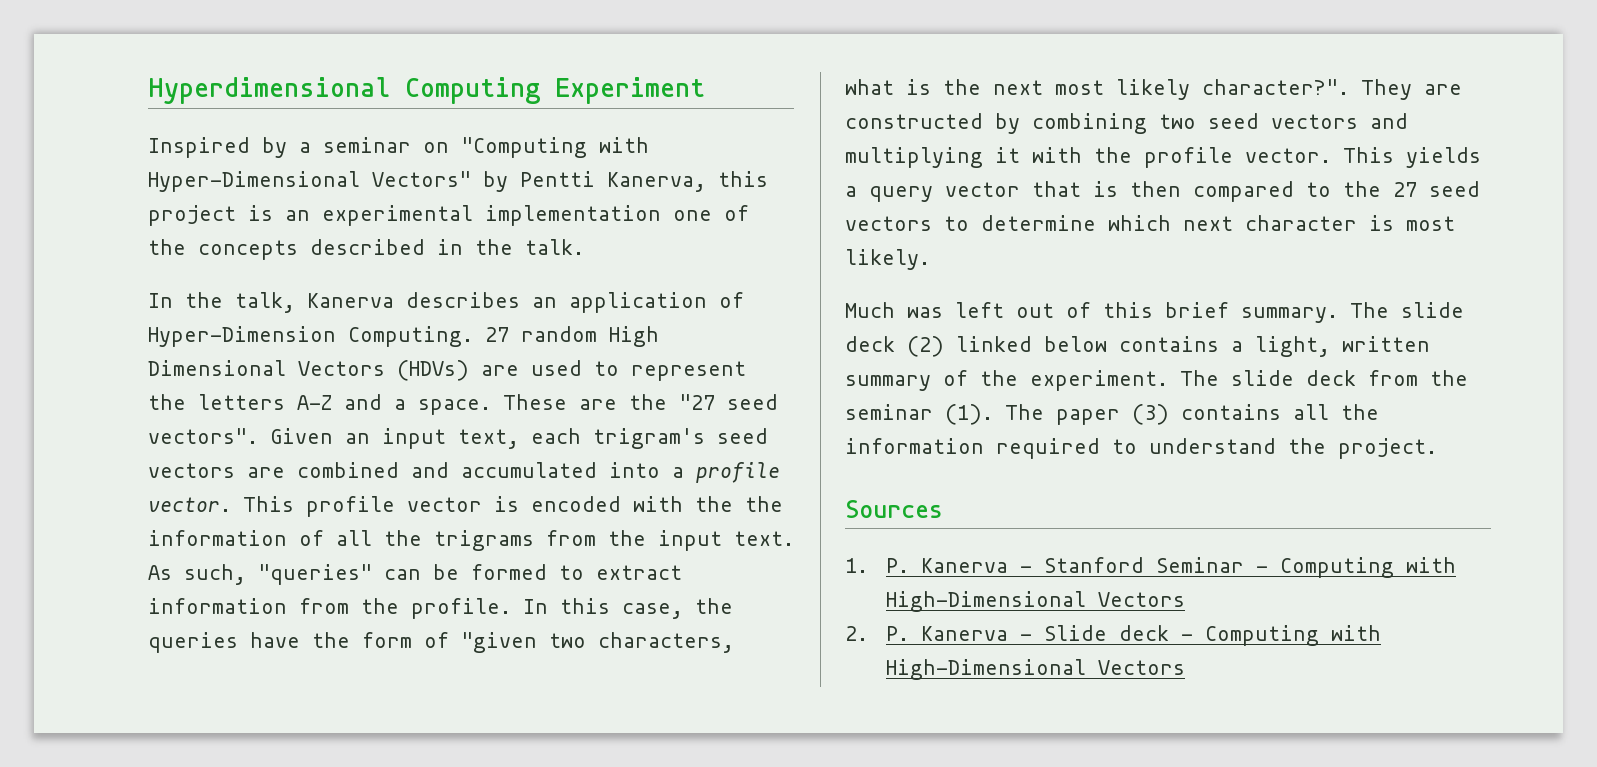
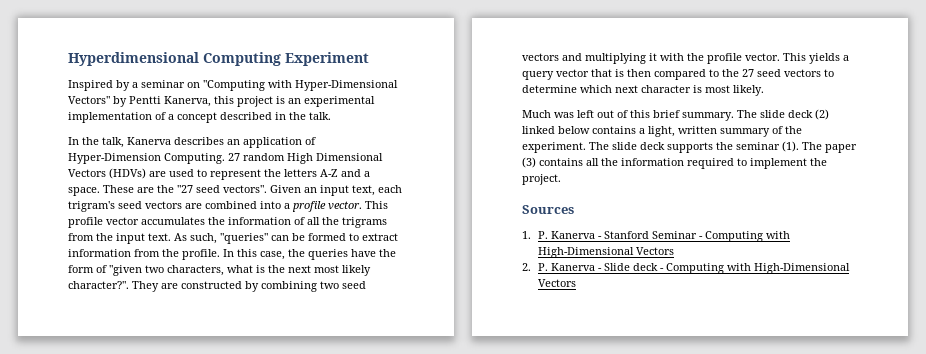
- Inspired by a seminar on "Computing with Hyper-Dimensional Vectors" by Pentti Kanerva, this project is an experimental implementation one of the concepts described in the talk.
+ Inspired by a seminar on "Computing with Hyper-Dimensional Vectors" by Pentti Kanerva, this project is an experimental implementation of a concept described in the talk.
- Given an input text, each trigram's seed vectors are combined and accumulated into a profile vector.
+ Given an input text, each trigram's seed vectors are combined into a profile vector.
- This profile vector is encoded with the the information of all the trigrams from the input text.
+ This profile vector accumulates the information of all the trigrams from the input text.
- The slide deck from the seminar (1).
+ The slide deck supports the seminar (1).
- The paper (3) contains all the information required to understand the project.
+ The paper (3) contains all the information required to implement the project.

--

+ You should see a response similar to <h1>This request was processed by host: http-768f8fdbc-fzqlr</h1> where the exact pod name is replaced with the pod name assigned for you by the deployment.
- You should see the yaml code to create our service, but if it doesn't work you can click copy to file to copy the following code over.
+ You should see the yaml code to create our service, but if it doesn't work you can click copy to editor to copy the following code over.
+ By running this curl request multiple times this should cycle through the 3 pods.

--

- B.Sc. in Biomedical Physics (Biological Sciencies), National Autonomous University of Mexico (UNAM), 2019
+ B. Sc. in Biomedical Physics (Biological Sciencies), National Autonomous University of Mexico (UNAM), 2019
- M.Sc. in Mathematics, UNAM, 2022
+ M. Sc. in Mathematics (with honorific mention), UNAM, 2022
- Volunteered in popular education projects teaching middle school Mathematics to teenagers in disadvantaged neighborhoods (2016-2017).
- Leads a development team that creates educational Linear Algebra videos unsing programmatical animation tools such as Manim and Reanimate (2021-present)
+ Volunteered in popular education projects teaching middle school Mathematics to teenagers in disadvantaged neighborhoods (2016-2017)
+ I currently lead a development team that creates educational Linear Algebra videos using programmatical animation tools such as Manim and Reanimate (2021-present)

## What needs to be done:
Restate word for word the lines of the data above, starting at the line containing "by the deployment." and ending at the line containing "the 3 pods.", both included, and nothing more.

## Answer to this exercise:
+ You should see a response similar to <h1>This request was processed by host: http-768f8fdbc-fzqlr</h1> where the exact pod name is replaced with the pod name assigned for you by the deployment.
- You should see the yaml code to create our service, but if it doesn't work you can click copy to file to copy the following code over.
+ You should see the yaml code to create our service, but if it doesn't work you can click copy to editor to copy the following code over.
+ By running this curl request multiple times this should cycle through the 3 pods.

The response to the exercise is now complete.